Bring together copies of the lines in the data below that contain the word "quantity".

[Before-and-after change records]
-*-*-
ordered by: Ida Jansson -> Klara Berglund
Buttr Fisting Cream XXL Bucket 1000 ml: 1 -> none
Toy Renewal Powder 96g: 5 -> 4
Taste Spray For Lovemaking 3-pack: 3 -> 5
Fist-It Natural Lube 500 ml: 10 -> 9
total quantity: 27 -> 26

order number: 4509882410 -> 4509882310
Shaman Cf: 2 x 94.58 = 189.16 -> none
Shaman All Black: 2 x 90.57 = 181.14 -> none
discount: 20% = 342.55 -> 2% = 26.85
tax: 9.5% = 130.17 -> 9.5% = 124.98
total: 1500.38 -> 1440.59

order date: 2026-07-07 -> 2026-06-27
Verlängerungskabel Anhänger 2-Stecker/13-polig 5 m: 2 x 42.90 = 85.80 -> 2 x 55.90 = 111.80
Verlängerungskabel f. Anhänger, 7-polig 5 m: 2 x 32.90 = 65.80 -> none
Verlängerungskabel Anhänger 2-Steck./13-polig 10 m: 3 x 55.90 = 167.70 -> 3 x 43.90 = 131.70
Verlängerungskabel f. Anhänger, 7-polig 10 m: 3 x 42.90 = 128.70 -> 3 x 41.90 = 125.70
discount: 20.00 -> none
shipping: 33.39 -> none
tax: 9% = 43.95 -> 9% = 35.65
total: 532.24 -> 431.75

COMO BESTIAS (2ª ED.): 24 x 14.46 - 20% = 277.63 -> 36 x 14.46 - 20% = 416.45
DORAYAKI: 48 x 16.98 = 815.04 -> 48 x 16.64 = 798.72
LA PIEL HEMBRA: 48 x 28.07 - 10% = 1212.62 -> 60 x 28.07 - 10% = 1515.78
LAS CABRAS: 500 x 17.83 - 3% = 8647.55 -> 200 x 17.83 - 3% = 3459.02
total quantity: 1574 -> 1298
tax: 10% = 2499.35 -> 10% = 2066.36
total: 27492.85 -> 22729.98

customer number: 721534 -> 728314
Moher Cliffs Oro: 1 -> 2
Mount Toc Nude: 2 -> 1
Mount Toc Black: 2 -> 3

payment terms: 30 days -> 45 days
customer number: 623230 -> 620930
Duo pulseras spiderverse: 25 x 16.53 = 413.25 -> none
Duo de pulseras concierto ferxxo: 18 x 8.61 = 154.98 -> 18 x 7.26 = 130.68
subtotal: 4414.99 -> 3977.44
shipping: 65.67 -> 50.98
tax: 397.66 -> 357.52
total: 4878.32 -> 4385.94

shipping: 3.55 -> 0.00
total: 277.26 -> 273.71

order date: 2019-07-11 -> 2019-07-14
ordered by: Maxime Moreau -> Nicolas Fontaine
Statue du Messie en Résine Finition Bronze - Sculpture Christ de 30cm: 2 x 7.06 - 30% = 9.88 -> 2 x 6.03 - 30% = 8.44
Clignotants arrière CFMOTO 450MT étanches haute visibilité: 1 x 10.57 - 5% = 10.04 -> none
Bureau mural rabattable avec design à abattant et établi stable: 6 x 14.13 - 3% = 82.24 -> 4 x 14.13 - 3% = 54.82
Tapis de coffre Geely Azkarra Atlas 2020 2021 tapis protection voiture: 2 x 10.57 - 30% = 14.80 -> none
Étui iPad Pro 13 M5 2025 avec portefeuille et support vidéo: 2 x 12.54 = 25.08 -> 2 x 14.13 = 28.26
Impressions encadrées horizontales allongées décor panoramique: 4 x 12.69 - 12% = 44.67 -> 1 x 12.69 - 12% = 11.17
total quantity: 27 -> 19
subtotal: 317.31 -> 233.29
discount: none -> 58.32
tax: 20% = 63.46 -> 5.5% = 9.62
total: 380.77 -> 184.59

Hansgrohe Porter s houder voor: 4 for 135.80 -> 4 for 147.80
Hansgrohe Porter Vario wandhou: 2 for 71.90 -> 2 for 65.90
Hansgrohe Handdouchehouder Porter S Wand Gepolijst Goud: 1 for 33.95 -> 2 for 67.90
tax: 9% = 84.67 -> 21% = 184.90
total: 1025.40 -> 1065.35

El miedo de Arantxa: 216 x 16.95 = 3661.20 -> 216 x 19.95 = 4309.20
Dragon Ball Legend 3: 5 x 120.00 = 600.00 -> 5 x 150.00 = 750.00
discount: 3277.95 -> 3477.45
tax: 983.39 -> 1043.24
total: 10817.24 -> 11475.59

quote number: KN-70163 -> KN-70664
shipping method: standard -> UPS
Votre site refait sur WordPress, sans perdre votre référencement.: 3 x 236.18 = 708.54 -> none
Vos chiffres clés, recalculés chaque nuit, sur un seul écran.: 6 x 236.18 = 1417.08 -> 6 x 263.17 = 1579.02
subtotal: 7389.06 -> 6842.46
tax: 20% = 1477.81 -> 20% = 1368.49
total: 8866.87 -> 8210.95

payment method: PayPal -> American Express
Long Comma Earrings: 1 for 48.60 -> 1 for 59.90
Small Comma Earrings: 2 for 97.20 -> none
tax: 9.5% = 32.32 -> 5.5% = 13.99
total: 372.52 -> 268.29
-*-*-
- **Response for this exercise**:
total quantity: 27 -> 26
total quantity: 1574 -> 1298
total quantity: 27 -> 19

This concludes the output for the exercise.